Broadcast not meant for the general public

A secret broadcast is, simply put, a broadcast that is not for the consumption of the general public. The invention of the wireless was initially greeted as a boon by armies and navies. Units could now be coordinated by nearly instant communications. An adversary could glean valuable and sometimes decisive intelligence from intercepted radio signals:

- messages that were not encrypted or poorly encrypted could be read
- order of battle and future intentions could be deduced by traffic analysis
- individual units could be located using direction finding

In the 1920s, the United States was able to track Japanese fleet exercises, even through fog banks, by monitoring their radio transmissions.

A doctrine was developed of having units in the field, particularly ships at sea, maintain radio silence except for urgent situations, such as reporting contact with enemy forces. Ships in formation reverted to pre-wireless methods, including semaphore and signal flags, with signal lamps used at night. Communication from headquarters were sent by one-way radio broadcasts.

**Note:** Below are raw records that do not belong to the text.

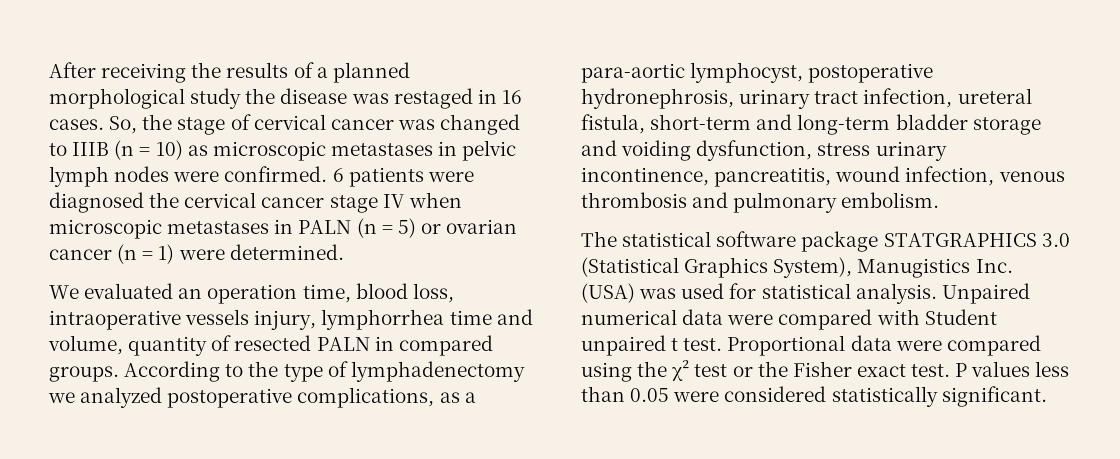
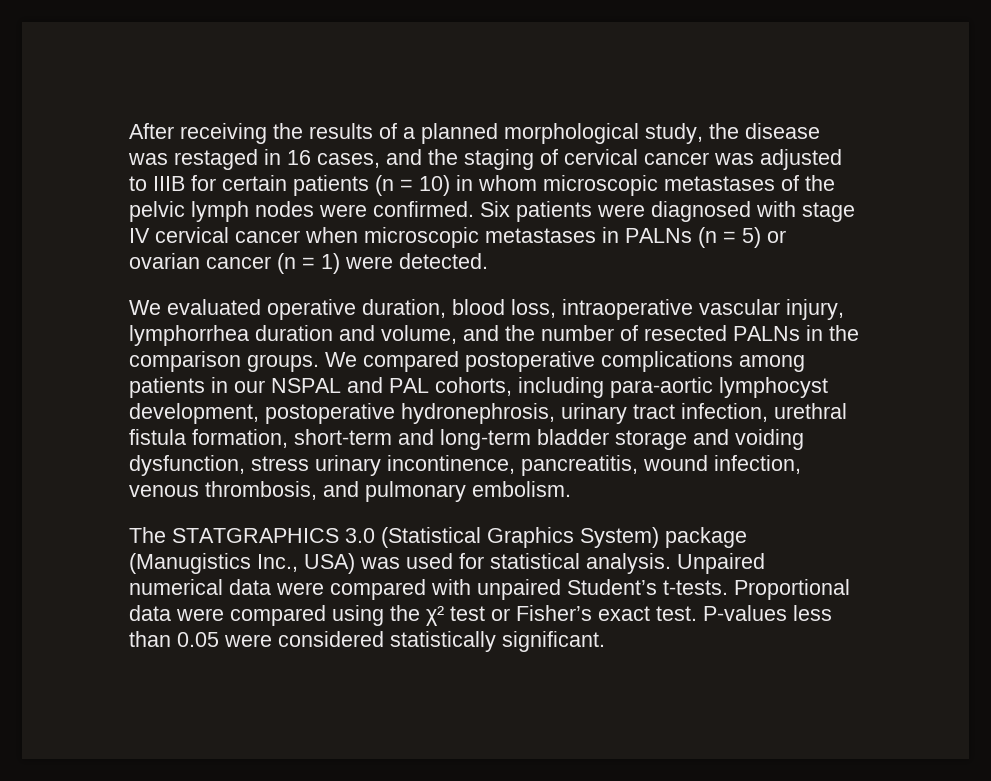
- Аfter receiving the results of a planned morphological study the disease was restaged in 16 cases. So, the stage of cervical cancer was changed to IIIB (n = 10) as microscopic metastases in pelvic lymph nodes were confirmed.
+ Аfter receiving the results of a planned morphological study, the disease was restaged in 16 cases, and the staging of cervical cancer was adjusted to IIIB for certain patients (n = 10) in whom microscopic metastases of the pelvic lymph nodes were confirmed.
- 6 patients were diagnosed the cervical cancer stage IV when microscopic metastases in PALN (n = 5) or ovarian cancer (n = 1) were determined.
+ Six patients were diagnosed with stage IV cervical cancer when microscopic metastases in PALNs (n = 5) or ovarian cancer (n = 1) were detected.
- We evaluated an operation time, blood loss, intraoperative vessels injury, lymphorrhea time and volume, quantity of resected PALN in compared groups. According to the type of lymphadenectomy we analyzed postoperative complications, as a para-aortic lymphocyst, postoperative hydronephrosis, urinary tract infection, ureteral fistula, short-term and long-term bladder storage and voiding dysfunction, stress urinary incontinence, pancreatitis, wound infection, venous thrombosis and pulmonary embolism.
+ We evaluated operative duration, blood loss, intraoperative vascular injury, lymphorrhea duration and volume, and the number of resected PALNs in the comparison groups. We compared postoperative complications among patients in our NSPAL and PAL cohorts, including para-aortic lymphocyst development, postoperative hydronephrosis, urinary tract infection, urethral fistula formation, short-term and long-term bladder storage and voiding dysfunction, stress urinary incontinence, pancreatitis, wound infection, venous thrombosis, and pulmonary embolism.
- The statistical software package STATGRAPHICS 3.0 (Statistical Graphics System), Manugistics Inc. (USA) was used for statistical analysis.
+ The STATGRAPHICS 3.0 (Statistical Graphics System) package (Manugistics Inc., USA) was used for statistical analysis.
- Unpaired numerical data were compared with Student unpaired t test.
+ Unpaired numerical data were compared with unpaired Student’s t-tests.
- Proportional data were compared using the χ² test or the Fisher exact test. P values less than 0.05 were considered statistically significant.
+ Proportional data were compared using the χ² test or Fisher’s exact test. P-values less than 0.05 were considered statistically significant.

=="Personal messages" on propaganda stations==
During World War II, the BBC would include "personal messages" in its broadcasts of news and entertainment to occupied-Europe. Often they were coded messages intended for secret agents. Leo Marks attributes this idea to Georges Bégué, an agent for the Special Operations Executive who felt their use could eliminate a lot of the two-way radio traffic that often compromised agents. Such messages were also used to authenticate agents to sources of assistance in the field. The agent would arrange to have the BBC broadcast any short phrase the other person chose.

==Numbers stations==

In the mid-20th century, the High Frequency radio bands were used by numerous stations sending seemingly random Morse code, usually in five-letter groups. As more advanced communications methods, such as teleprinter and satellite, took over, the number of such stations diminished, but another type appeared that transmitted spoken and also seemingly random number and letter groups, the latter usually using words from a radio alphabet such as ICAO/NATO alphabet.

Though there has been no official confirmation (beyond a 1998 article in The Daily Telegraph which quoted a spokesperson for the Department of Trade and Industry as saying, "These [numbers stations] are what you suppose they are. People shouldn't be mystified by them. They are not for, shall we say, public consumption." there is little doubt that most of these numbers stations are primarily used to send messages to spies and other clandestine agents (additional possible uses include communication with embassies when a crisis might dictate destruction of cryptographic equipment and as a backup to normal command systems in wartime). Other intended recipients of secret broadcasts have faster and easier-to-use equipment at their disposal. But number stations are ideal for spies in that they require no special equipment, beyond a short-wave receiver. Morse code skills, once a staple of spy training, are no longer required.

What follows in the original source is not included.